GMoromisato: Deleting the row loses some information, such as the existence of that gas station.A better solution is to add a field to indicate that "the row looks funny to the person who published the data". Which, I guess is useful to someone?But deleting data or changing data is effectively corrupting source data, and now I can't trust it.

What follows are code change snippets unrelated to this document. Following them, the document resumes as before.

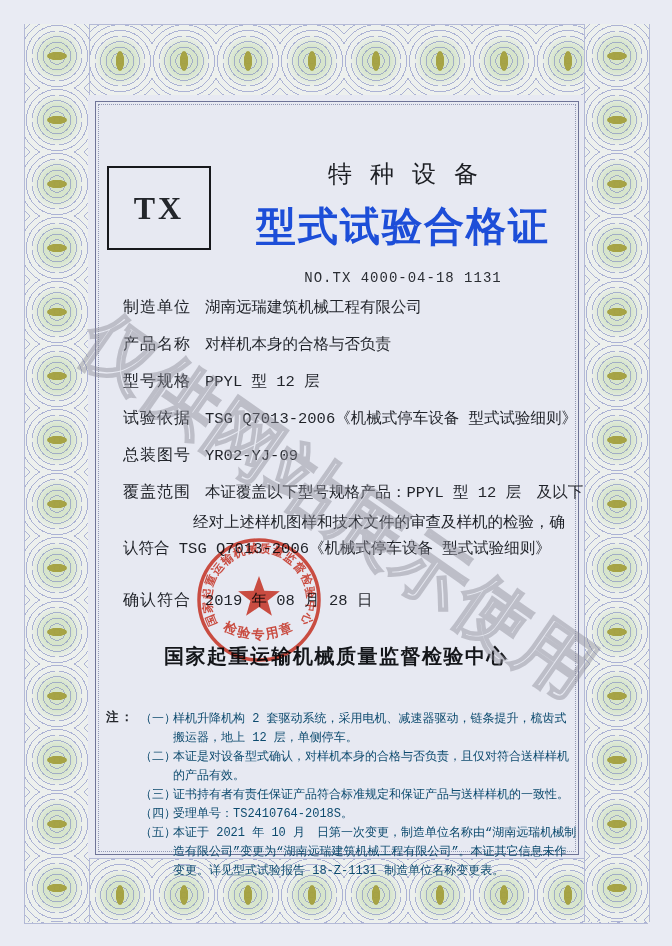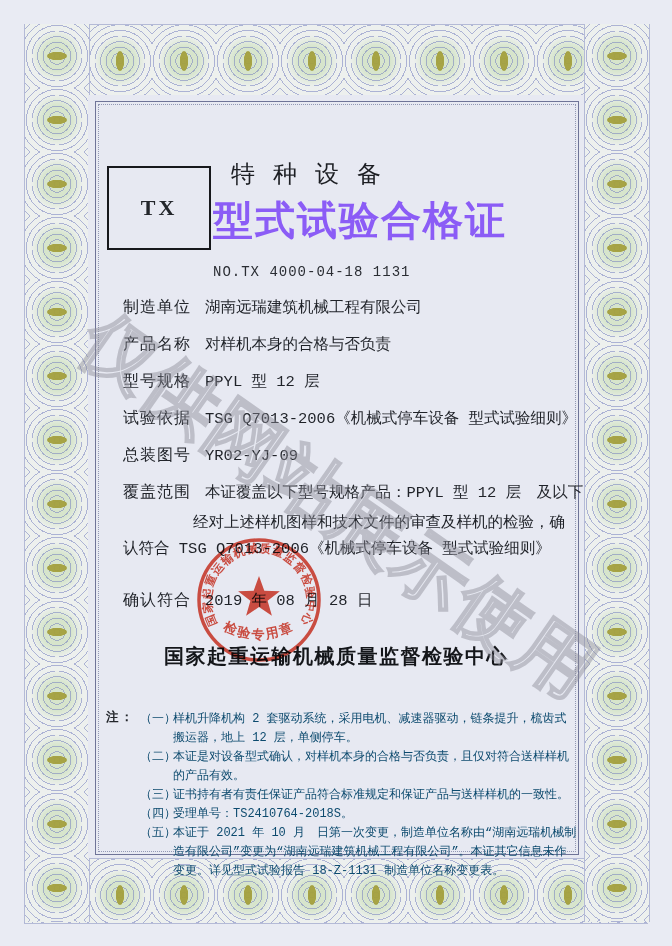"特种设备" .title-wrap { left: 213px -> 220px; text-align: left -> center }
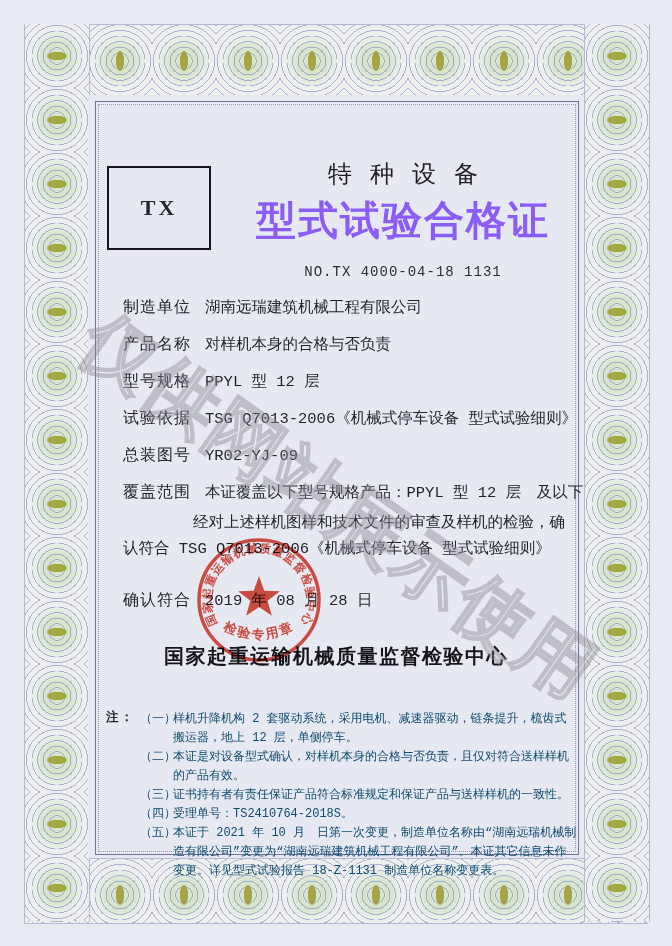"TX" .tx-box { font-size: 22px -> 32px }
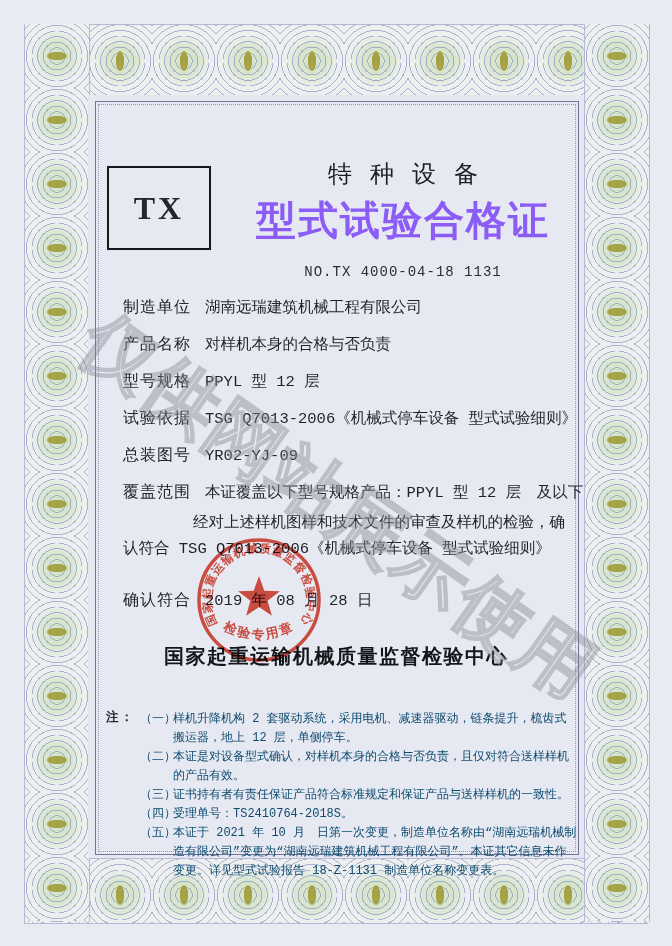"型式试验合格证" .main-title { color: #8b5cf6 -> #1d4ed8; margin-top: 3px -> 9px }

bobro: This article assumes that there is a person with dedicated time to validate the data. Imagine you want this data and ask for it, but the government says, “sorry, we have this data, but we read an article that said we can only publish it if we spend a lot of time validating it. This data changes frequently and we don’t have a chunk of a full-time data analyst’s salary to spend on it, so we just aren’t going to publish anything. We’d rather put out nothing than embarrass ourselves, so you can’t even try to validate it yourself.”
chaps: In fact, the government agencies will argue that they have zero legal obligation to clean the data, let alone figure anything about the data, and that they're just giving you the data as-is. This happened to me on a FOIA call where I was trying to get data from the county state's attorney. Clean vs not clean data is the wrong fight.